Depois vem a paz. Tem tudo de óbvio. Paz no mundo, nas guerras globais, nas suas e nas que acontecem dentro de nós. Paz que seja sinónimo de entendimento, de harmonia, de tolerância pela diferença. Não peça a vitória e não escolha vencedores em detrimento de vencidos porque numa guerra entra-se sempre para perder. Segue-se o mais lamecha, o amor. O romântico, o familiar, o fraternal, o próprio. Como continua a ser urgente o Amor. Lembre-se que para o receber deve rodear-se de pessoas com competências para amar. Talvez seja melhor ser mais específico neste ponto.

Não se envergonhe e não seja humilde no pedido que se segue. Dinheiro ajuda bastante a ser feliz. Mas não conte só com o euromilhões e por isso adicione um emprego prazeroso, onde o respeitam e para o qual segue motivado todas as manhãs. Já é um começo. Aproveite e no post scriptum ponha uma notinha sobre aquela viagem com que sonha há tanto tempo, o carro vermelho que viu no anúncio, aquele aspirador super potente ou manhãs de sábado numa cama de lençóis limpos. Sejam quais forem os seus desejos materiais, dos mais modestos ou mais ostentativos, deixe-os por escrito.
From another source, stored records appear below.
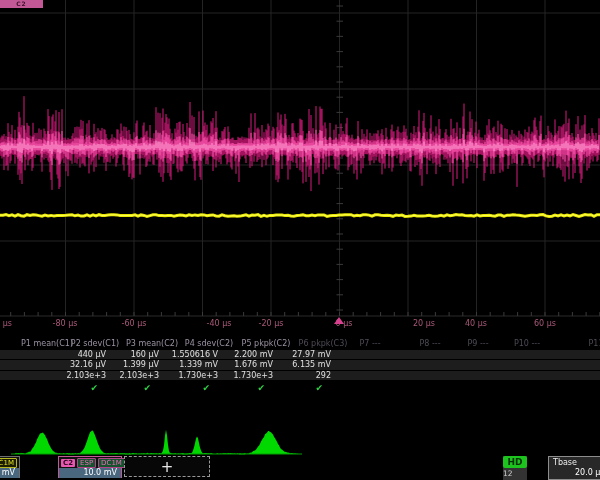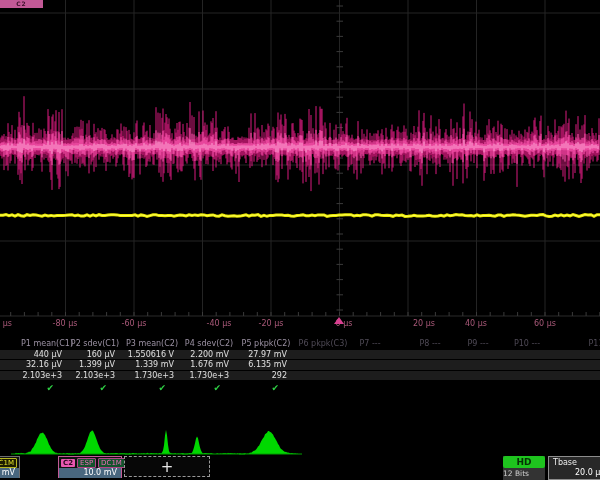"440 μV" .mrow { padding-left: none -> 44px }
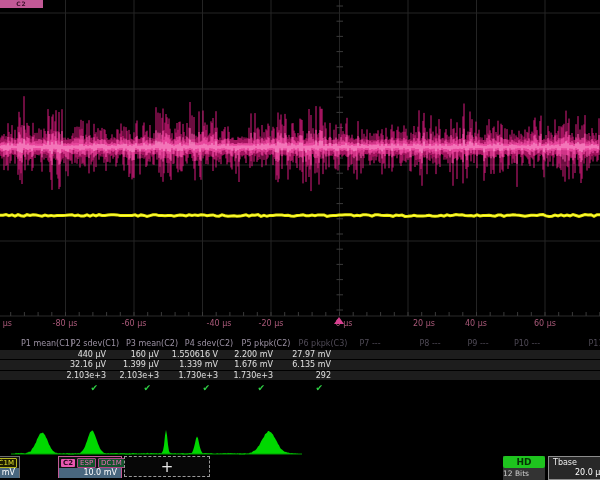"HD" .hdbox { width: 42px -> 24px }
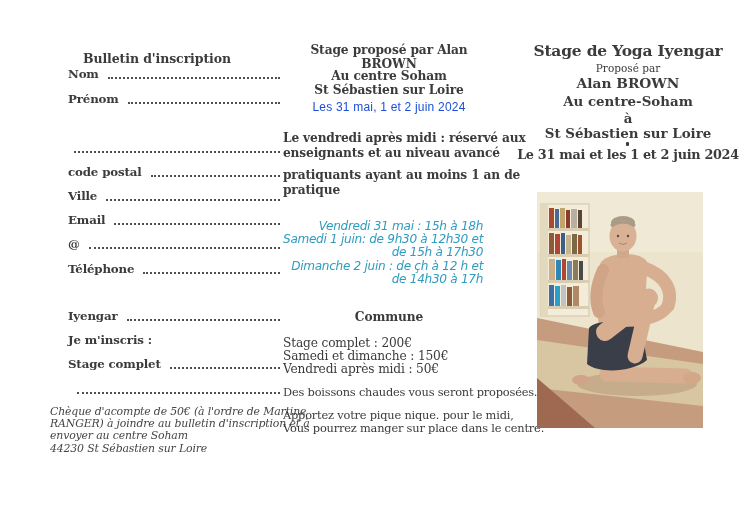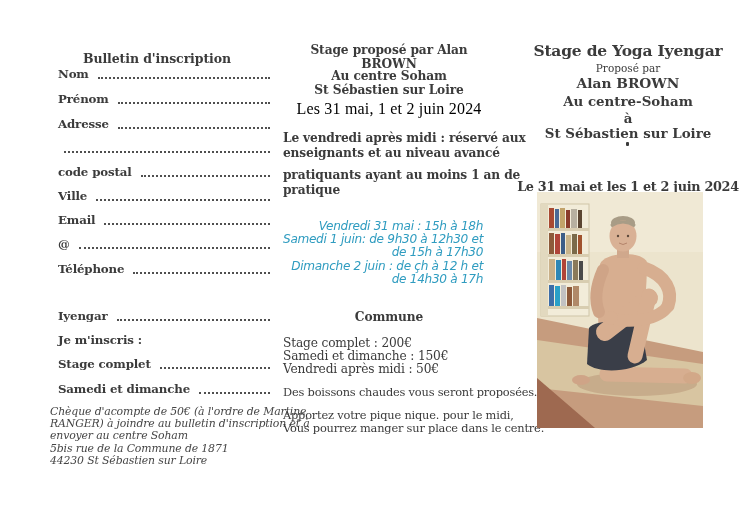"Nom" .fr { left: 8px -> 18px }
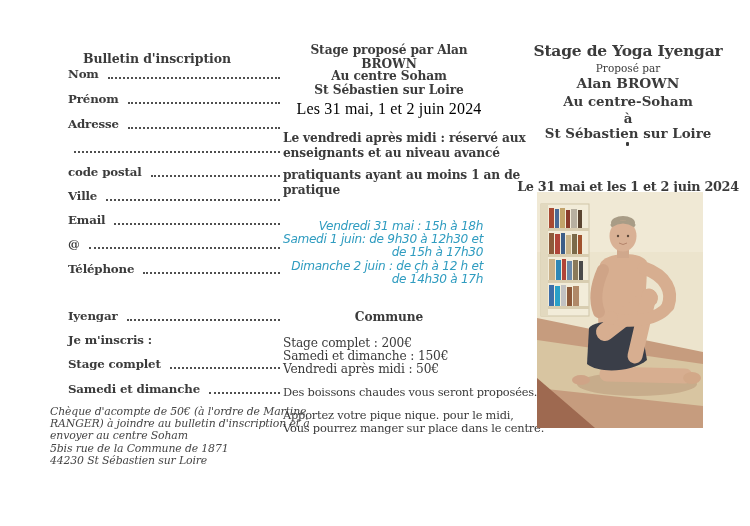"Les 31 mai, 1 et" .dates-line { color: #000000 -> #1d4ed8; font-family: Liberation Serif, serif -> Liberation Sans, sans-serif; font-size: 16px -> 12px }
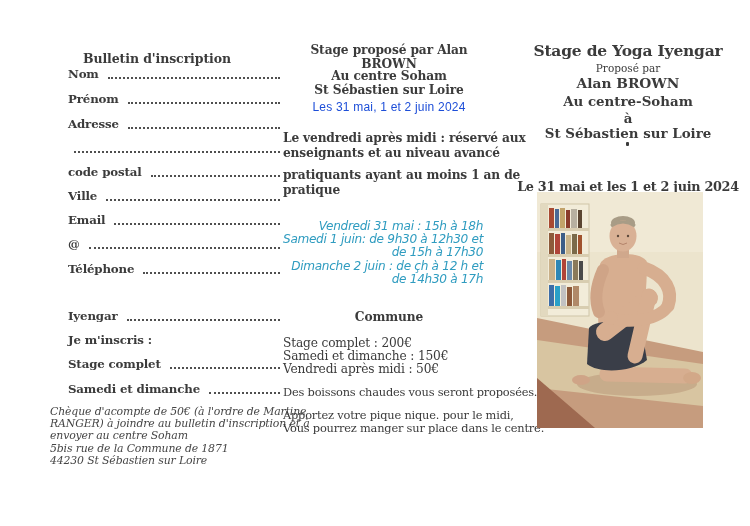"Adresse" div.abs { html: <div> <span>Adresse</span> <span></span> </div> -> none }
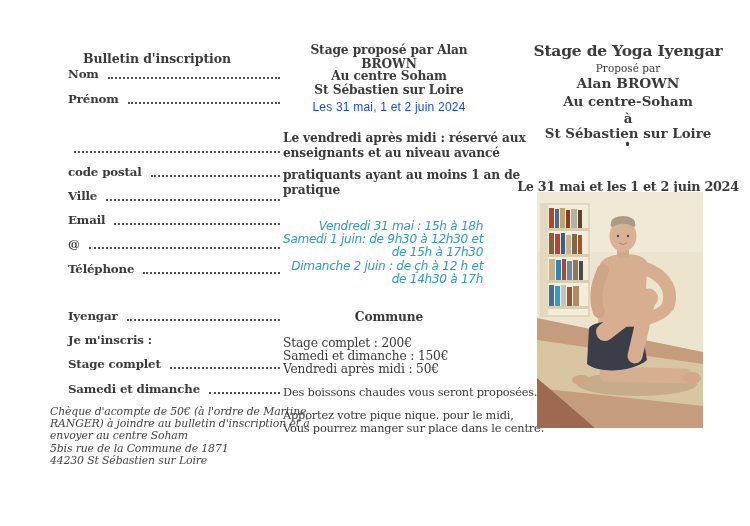"Le 31 mai et les" .r-dates { margin-top: 32px -> none }
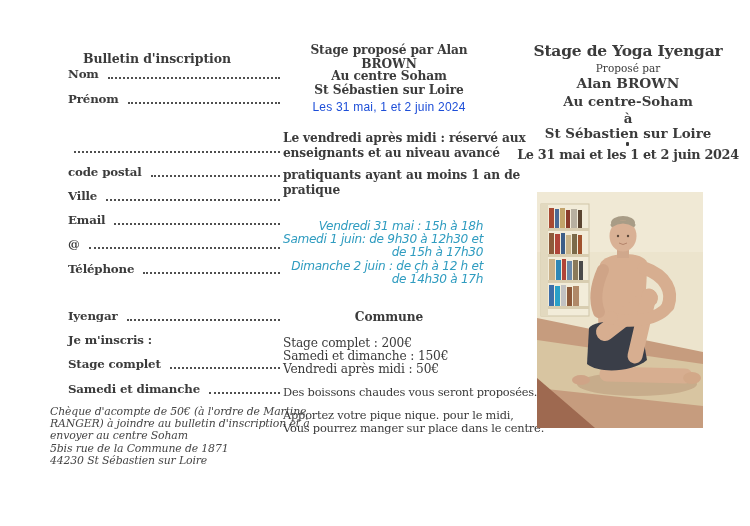"Samedi et dimanche" span.fl { html: <span>Samedi et dimanche</span> -> none }
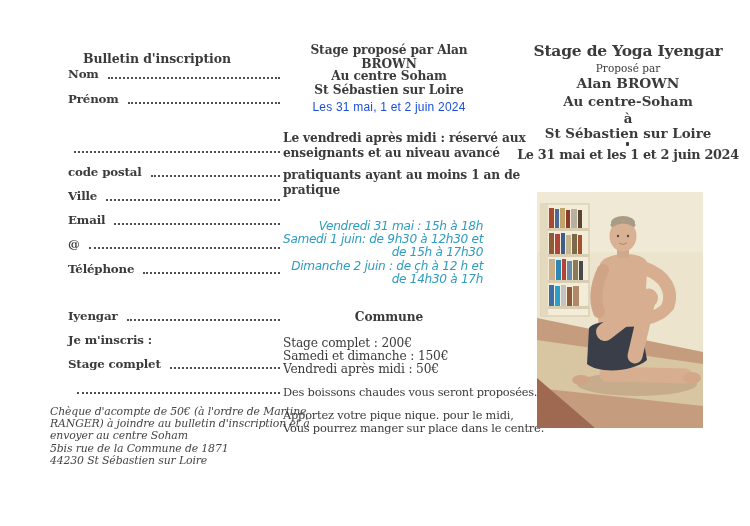"5bis rue de la Commune" div { html: <div>5bis rue de la Commune de 1871</div> -> none }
Concentre-se também nos pedidos mais terrenos, como a descida do preço dos combustíveis, a redução no IMI e das taxas de juros, menos corrupção e justiça célere.

Mesmo que tenha aprendido que mais vale esforçar-se do que ficar à espera que lhe caia no sapatinho, não faz nenhum mal aquecer o coração com a magia do Natal, porque, acredite-se ou não, ela faz milagres.